Web page revision data
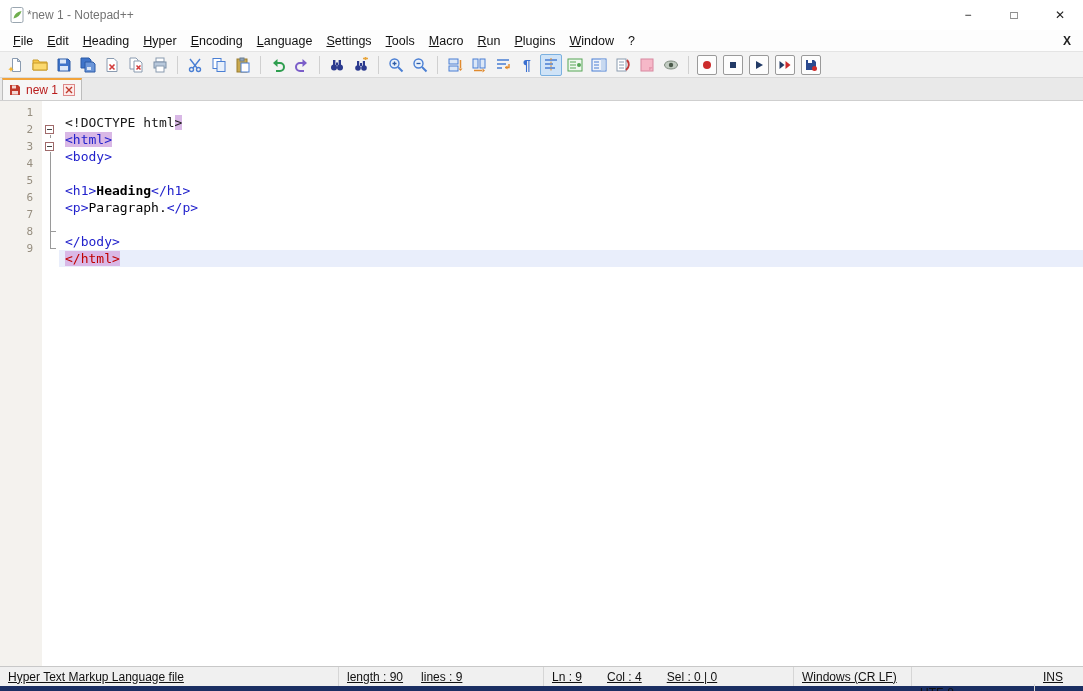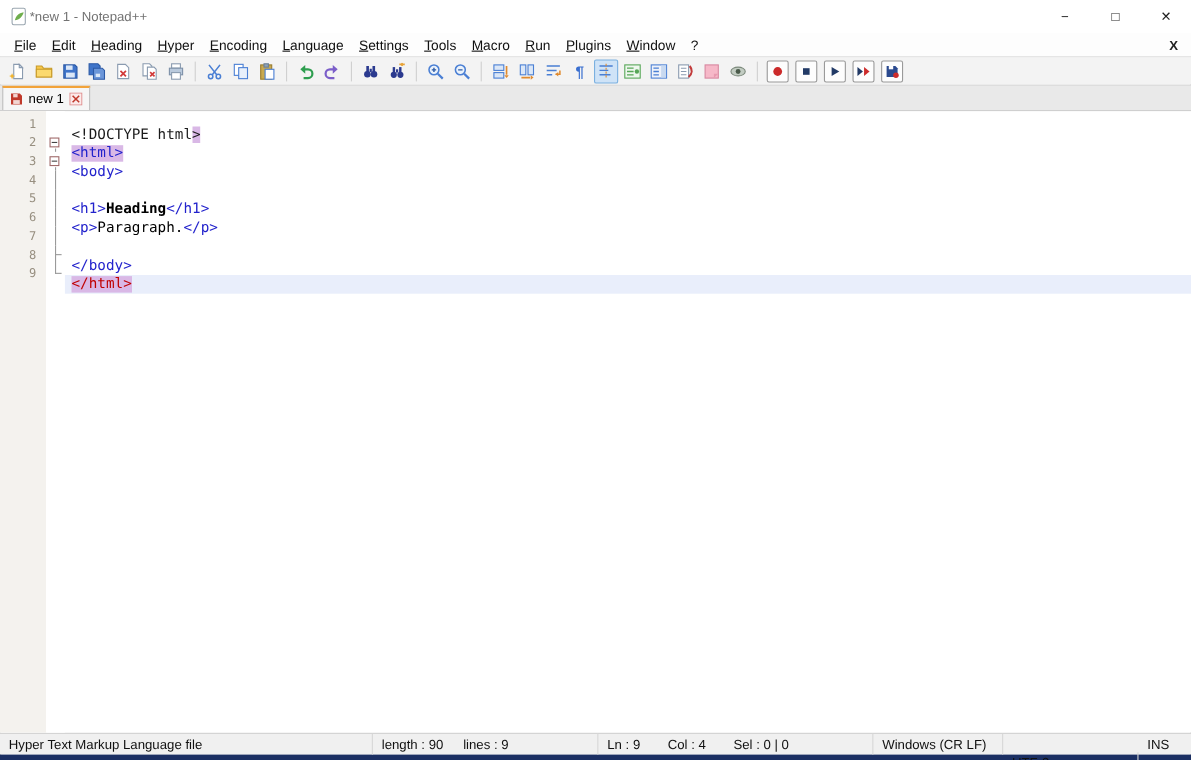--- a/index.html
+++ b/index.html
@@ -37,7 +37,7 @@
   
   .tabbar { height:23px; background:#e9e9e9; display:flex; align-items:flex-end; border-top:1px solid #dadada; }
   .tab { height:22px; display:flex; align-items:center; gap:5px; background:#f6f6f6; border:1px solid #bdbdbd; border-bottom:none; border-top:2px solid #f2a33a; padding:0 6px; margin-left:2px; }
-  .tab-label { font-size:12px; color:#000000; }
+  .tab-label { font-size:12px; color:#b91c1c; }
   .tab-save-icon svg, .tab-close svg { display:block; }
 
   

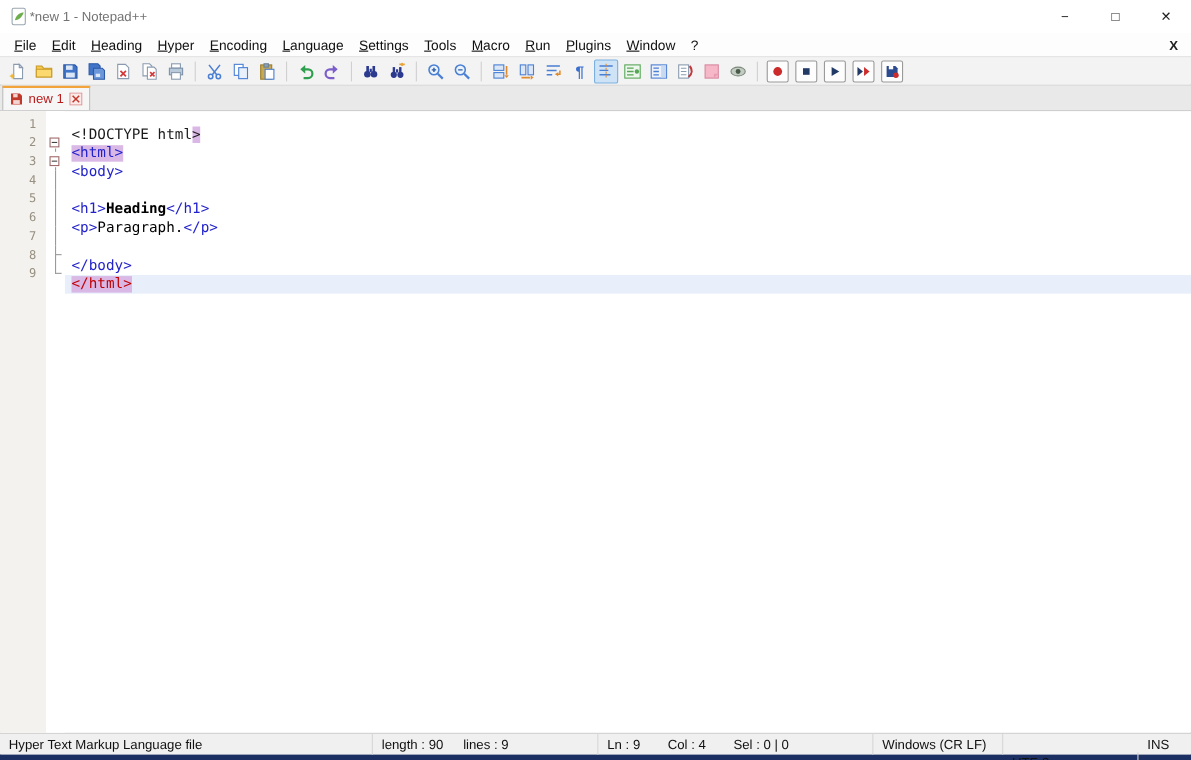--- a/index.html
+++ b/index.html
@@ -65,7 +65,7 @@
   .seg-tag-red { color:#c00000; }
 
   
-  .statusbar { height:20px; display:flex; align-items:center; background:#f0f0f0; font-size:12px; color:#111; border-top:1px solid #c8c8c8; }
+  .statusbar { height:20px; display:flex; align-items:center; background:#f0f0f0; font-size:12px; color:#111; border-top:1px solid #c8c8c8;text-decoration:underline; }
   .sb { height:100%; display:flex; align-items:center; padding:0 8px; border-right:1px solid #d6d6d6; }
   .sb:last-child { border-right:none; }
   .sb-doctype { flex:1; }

** ASSIGNED TASK **
Every last line above must be reproduced as written, and no pictures belong in the copy.

** FINISHED TASK **
--- a/index.html
+++ b/index.html
@@ -37,7 +37,7 @@
   
   .tabbar { height:23px; background:#e9e9e9; display:flex; align-items:flex-end; border-top:1px solid #dadada; }
   .tab { height:22px; display:flex; align-items:center; gap:5px; background:#f6f6f6; border:1px solid #bdbdbd; border-bottom:none; border-top:2px solid #f2a33a; padding:0 6px; margin-left:2px; }
-  .tab-label { font-size:12px; color:#000000; }
+  .tab-label { font-size:12px; color:#b91c1c; }
   .tab-save-icon svg, .tab-close svg { display:block; }
 
   

--- a/index.html
+++ b/index.html
@@ -65,7 +65,7 @@
   .seg-tag-red { color:#c00000; }
 
   
-  .statusbar { height:20px; display:flex; align-items:center; background:#f0f0f0; font-size:12px; color:#111; border-top:1px solid #c8c8c8; }
+  .statusbar { height:20px; display:flex; align-items:center; background:#f0f0f0; font-size:12px; color:#111; border-top:1px solid #c8c8c8;text-decoration:underline; }
   .sb { height:100%; display:flex; align-items:center; padding:0 8px; border-right:1px solid #d6d6d6; }
   .sb:last-child { border-right:none; }
   .sb-doctype { flex:1; }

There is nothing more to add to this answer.